Plagued with worry and insomnia since saving New York from destruction, Tony Stark (Robert Downey), now, is more dependent on the suits that give him his Iron Man persona -- so much so that every aspect of his life is affected, including his relationship with Pepper (Gwyneth Paltrow) . After a malevolent enemy known as the Mandarin (Ben Kingsley) reduces his personal world to rubble, Tony must rely solely on instinct and ingenuity to avenge his losses and protect the people he loves.

Genre: Action, Adventure, Science fiction
Length: 130 min.
Rating: PG-13

Movie Details

Cast: Robert Downey, Gwyneth Paltrow, Don Cheadle, Guy Pearce, Rebecca Hall, Jon Favreau, Ben Kingsley, James Badge Dale, Stephanie Szostak, Paul Bettany, William Sadler, Dale Dickey, Ty Simpkins, Miguel Ferrer, Wang Xueqi, Shaun Toub
Directed by: Shane Black
Produced by: Kevin Feige
Official Site: http://marvel.com/ironman3

Movie Review

FILM REVIEW: IRON MAN 3
By Michael Phillips
Tribune Newspapers Critic
2 1/2 stars

A little too much and a little not enough, director and co-writer Shane Black's "Iron Man 3" nonetheless has everything Disney and Marvel need to keep the "Avengers" superhero constellation shining and regenerating well into the 23rd century. It's what you call a pre-hit: As of this writing (Tuesday, 8:57 a.m. CST) the movie already has zoomed past the $200 million mark in worldwide box office.

Eighty percent of the globe has already gotten a look at it. North America's essentially an afterthought, if hundreds and hundreds of millions of likely dollars can be called that.

Here's where we are with Tony Stark, played by Robert Downey Jr., who the film's background materials remind us is the biggest star on the planet by measurement of franchise association (the "Sherlock Holmes" movies and the "Iron Man"/"Avengers" universe). The climactic alien melee in last year's all-star reunion "The Avengers" has left Stark nerve-racked and an insomniac workaholic. A new global terrorist, very much in the bin Laden mold, has oozed onto the scene: The Mandarin, from the comic books. As portrayed by Ben Kingsley, with a strange, Laurence Olivier-in-"The-Betsy" dialect, you're not quite sure where he's coming from, either geographically or ideologically, which is the point.

Meantime, fire-breathing mutants are wreaking havoc, at one point taking down Grauman's Chinese Theater in Hollywood. The Mandarin goes about his business, destroying Stark's home, slaughtering innocent civilians in the name of teaching America a lesson. Stark ends up in rural Tennessee, where in a gleefully cynical bid for a preteen audience (a few years too young for the violence in "Iron Man 3," I'd say), Stark befriends a bullied 8-year-old (Ty Simpkins) who becomes his tag-along and sometime savior.

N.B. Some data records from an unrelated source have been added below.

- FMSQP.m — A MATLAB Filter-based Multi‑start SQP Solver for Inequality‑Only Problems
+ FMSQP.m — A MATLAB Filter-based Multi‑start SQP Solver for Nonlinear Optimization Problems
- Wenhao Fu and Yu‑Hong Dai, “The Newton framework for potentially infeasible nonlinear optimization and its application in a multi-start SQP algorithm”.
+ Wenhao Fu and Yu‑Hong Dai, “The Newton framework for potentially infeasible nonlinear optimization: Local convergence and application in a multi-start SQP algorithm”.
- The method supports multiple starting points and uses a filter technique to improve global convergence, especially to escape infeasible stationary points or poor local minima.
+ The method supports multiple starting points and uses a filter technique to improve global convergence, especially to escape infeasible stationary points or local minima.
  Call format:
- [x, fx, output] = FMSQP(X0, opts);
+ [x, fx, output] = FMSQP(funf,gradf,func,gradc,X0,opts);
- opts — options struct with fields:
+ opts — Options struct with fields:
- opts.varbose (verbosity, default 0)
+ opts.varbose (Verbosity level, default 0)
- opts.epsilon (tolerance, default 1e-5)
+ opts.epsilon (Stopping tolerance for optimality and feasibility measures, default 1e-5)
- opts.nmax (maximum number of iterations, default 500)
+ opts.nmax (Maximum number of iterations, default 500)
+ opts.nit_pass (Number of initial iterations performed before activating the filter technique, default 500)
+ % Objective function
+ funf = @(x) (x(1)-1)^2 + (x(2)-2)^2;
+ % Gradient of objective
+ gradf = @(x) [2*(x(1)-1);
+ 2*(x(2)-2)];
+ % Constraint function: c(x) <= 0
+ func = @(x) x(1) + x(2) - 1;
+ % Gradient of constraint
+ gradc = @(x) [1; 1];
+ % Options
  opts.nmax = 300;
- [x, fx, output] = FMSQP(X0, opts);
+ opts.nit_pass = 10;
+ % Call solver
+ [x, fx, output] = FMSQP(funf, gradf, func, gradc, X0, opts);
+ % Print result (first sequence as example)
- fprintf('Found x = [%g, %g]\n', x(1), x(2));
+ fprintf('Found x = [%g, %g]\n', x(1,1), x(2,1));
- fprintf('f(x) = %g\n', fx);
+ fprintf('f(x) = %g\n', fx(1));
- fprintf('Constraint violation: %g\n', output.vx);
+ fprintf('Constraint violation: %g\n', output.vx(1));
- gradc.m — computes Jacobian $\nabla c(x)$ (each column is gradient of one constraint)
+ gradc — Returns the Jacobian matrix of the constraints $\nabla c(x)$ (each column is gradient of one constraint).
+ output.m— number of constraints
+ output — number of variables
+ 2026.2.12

A strange detail: In "Iron Man 3," Stark no longer needs to be in the Iron Man suit. He's able to operate the thing remotely when needed. The movie's like that, too. It's decent superhero blockbustering, but rather remote and vaguely second-hand. At this point, even with Black's flashes of black humor, the machinery is more or less taking care of itself, offering roughly half of the genial wit and enjoyment of the first "Iron Man."

Black's not especially lucid or creative in staging massive action sequences; even the major set-piece, in which Stark attempts the mid-air rescue of Air Force One passengers, is a medium wow at best. (Which qualifies it more for "yeah, big whoop" status.) On the other hand, when the truth behind The Mandarin arrives, it's a wild "reveal" and very much in tune with Black's sense of self-referential showbiz humor, which he twisted into a very interesting pretzel in "Kiss Kiss Bang Bang."

From the "Lethal Weapon" franchise to "The Last Boy Scout," Black loves jocular sadism, and there's a lot of it (too much) in "Iron Man 3." When Stark goes on a killing spree, it's as if we've been dropped back into Mel Gibson/Danny Glover-land. For all the trauma Stark's supposed to be shouldering, Downey rarely seems less than superhumanly cool. He's a huge talent, verbally adroit and quick on his feet, even when the feet are encased in digital metal. But one of the things I resisted about the second "Iron Man," the parts where Stark became a badly behaved, trashed-out party boy, has cooled into a kind of imperious remove in "Iron Man 3."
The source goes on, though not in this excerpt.